Data Warehousing: June 2016

Wednesday, June 29, 2016

METADATA in simple terms

Metadata can be defined as the data about data present in the Data Warehouse. It can be directly linked as the Data Dictionary of the Warehouse.

The following are the different types:

1) Operational Metadata

It consists of all the information about the operational data sources.

2) Extraction & Transformation Metadata

It consists of the information about the extraction of data from its sources, such as- extraction frequencies, methods or business rules and along with extraction it also contains details about the transformation.

3) End-User Metadata

It is the navigational map for the data warehouse as it enables the end users to search the warehouse with their own business terms.

Thus, Metadata connects the parts of the warehouse together and makes it easy for end users to search.

Monday, June 27, 2016

Inmon and Kimball Approach for Data Models

Bill Inmon supports the Top-Down approach for data warehouse design whereas, Ralph Kimball supports Bottom-Up design.

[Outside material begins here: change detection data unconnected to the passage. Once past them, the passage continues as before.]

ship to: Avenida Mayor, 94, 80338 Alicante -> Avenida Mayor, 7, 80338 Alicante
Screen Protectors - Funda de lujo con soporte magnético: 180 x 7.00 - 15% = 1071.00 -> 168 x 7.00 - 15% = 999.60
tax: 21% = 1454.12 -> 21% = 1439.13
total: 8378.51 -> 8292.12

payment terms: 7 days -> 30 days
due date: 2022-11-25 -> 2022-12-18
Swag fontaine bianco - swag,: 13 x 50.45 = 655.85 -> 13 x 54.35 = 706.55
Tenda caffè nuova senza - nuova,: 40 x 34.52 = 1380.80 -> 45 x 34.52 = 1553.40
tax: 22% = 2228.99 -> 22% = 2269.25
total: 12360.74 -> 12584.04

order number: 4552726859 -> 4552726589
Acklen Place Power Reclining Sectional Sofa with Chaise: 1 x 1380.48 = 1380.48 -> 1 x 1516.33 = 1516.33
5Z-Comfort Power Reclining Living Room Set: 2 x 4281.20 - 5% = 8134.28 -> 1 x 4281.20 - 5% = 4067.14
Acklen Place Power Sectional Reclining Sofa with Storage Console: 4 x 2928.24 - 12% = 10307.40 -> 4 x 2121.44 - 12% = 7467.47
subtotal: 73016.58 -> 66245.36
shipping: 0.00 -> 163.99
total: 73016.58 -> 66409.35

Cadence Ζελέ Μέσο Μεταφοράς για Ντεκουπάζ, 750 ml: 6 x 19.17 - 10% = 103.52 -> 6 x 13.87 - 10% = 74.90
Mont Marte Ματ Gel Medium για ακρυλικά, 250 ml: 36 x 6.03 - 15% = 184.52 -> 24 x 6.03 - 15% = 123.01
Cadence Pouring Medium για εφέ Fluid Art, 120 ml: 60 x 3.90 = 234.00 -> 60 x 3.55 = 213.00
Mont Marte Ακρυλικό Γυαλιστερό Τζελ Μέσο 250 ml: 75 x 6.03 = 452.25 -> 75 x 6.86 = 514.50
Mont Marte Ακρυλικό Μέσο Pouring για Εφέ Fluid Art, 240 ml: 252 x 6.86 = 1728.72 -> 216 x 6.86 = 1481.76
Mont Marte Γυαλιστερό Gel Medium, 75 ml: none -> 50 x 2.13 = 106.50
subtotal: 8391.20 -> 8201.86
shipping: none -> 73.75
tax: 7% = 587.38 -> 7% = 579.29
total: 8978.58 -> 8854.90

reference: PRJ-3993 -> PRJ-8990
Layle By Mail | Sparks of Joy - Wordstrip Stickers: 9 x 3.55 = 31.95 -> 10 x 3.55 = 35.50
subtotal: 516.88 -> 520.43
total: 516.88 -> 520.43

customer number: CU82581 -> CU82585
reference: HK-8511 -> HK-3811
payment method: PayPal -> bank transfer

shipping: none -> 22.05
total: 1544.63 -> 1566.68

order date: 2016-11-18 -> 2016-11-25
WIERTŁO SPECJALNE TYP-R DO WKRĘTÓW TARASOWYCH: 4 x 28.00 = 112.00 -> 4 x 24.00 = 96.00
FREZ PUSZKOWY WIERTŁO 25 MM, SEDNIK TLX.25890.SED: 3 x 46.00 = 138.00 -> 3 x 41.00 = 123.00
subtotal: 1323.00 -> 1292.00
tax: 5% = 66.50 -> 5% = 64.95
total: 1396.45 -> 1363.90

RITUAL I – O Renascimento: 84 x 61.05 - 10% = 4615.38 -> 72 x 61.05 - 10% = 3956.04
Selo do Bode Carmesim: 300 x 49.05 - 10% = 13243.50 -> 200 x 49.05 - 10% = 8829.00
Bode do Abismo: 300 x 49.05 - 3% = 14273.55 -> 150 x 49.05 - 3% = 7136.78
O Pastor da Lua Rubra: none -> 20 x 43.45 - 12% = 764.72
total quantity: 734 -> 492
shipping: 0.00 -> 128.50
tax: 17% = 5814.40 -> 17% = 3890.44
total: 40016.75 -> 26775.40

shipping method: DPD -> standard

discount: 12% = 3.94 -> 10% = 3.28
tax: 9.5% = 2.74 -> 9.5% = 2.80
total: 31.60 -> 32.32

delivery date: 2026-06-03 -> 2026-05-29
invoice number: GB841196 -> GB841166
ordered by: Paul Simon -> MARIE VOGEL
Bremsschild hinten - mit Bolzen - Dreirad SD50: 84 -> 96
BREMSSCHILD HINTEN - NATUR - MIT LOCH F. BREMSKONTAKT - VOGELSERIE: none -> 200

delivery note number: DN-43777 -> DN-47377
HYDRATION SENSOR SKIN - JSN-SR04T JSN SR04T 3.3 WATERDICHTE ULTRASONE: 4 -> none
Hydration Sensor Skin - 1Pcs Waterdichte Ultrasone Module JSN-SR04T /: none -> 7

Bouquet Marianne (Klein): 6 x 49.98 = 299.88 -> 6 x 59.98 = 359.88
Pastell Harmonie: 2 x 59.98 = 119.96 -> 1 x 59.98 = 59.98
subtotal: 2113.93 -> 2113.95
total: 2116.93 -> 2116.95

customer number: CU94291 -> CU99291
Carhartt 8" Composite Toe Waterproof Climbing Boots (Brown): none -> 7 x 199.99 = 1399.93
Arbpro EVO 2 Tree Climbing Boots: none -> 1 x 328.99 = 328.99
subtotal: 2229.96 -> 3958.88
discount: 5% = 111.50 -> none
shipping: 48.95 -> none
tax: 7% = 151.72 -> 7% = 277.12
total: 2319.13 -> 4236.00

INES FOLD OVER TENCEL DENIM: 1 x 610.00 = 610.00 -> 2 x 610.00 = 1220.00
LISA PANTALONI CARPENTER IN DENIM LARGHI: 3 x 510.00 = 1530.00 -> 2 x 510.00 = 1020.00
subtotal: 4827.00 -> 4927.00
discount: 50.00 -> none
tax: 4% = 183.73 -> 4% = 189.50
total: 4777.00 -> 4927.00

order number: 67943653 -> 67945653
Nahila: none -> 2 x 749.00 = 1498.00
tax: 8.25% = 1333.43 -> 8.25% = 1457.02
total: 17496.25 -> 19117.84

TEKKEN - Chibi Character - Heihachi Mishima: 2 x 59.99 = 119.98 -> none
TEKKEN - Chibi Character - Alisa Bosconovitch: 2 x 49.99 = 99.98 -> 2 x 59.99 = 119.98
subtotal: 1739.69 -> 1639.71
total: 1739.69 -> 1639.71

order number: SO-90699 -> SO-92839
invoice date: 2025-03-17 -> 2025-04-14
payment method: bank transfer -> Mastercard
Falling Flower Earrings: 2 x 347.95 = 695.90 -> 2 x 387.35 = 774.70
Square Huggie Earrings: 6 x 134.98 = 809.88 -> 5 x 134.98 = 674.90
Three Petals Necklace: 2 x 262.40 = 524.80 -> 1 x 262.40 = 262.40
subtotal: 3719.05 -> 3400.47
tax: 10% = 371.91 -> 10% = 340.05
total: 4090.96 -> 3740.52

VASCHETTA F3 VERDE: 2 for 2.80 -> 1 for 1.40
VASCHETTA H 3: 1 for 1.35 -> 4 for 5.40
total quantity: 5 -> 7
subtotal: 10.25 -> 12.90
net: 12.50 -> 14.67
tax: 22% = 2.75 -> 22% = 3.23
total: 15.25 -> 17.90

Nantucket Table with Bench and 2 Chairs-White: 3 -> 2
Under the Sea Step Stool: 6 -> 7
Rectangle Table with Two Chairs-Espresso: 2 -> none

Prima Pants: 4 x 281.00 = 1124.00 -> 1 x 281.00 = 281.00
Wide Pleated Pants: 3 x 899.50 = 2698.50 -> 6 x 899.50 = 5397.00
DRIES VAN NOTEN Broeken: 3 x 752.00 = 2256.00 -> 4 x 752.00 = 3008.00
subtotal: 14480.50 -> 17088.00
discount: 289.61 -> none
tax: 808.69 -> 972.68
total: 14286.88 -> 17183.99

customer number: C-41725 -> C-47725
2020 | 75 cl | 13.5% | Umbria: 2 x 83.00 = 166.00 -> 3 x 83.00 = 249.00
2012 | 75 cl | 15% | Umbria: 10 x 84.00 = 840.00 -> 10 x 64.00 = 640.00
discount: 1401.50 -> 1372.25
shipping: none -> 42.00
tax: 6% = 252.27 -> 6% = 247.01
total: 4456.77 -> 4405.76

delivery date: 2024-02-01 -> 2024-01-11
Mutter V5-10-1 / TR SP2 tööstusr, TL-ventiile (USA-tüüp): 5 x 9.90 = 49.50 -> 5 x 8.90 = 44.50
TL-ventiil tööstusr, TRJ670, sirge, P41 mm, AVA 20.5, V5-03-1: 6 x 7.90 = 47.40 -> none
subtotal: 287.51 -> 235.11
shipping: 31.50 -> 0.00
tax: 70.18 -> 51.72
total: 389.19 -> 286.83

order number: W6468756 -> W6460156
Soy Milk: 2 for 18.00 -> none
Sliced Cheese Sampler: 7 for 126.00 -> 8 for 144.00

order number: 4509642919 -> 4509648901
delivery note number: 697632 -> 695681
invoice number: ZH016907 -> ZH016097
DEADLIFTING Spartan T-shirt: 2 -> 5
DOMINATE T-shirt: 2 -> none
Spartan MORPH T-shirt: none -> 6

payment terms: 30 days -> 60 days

Now let us discuss what each are in detail, but before that it is important to answer the following questions before starting the design of a warehouse-

Do we need a Top-Down/Bottom-Up approach for our warehouse?
Should the warehouse be enterprise wide or be departmental?
What do we create first- Data Mart or the Data Warehouse?
Should we capture dependent data marts/independent marts?

Whenever a large data warehouse is channeled to small data marts then it’s a Top-Down approach as here the data repository feeds into the local, departmental marts. However, when we have data marts created first and then consolidating them into a repository then it’s called the Bottom-Up approach.

Few Characteristics of both-

Bill Inmon’s Top-Down Approach

Has an enterprise wide view of data.
Is inherently architected.
Has a single, central data storage
Has centralized rules and control
Gives quick results if implemented with iterations
Takes quite a long time to build
Has a high risk of failure

Ralph Kimball’s Bottom-Up

Has a fast and easy implementation of manageable pieces
Has a very less failure risk
Id inherently incremented
Each data mart has its own narrow view of data
Allows redundant data
Has inconsistent data
Has unmanageable interface
But, most severe drawback is Data Fragmentation

Wednesday, June 22, 2016

Building Blocks of a Warehouse

Building Blocks of a Warehouse

A Data Warehouse has the following major components-

Source Data: Sources from where the data actually enters a warehouse and this can be of the following categories- Production data, Internal Data, Archived data and External data.

Data Staging: Once we have acquired all the data it goes through the Stating area where the data is prepared to enter the warehouse. It has 3 major functions involved- Extraction of data, Transformation of Data and Loading of data.

Data Storage: Storage for a warehouse is kept separate from the Operational Systems storage because of the following reasons-

- Warehouse data contains volumes of historical data for analysis.
- Data is present in structures that are suitable for analysis.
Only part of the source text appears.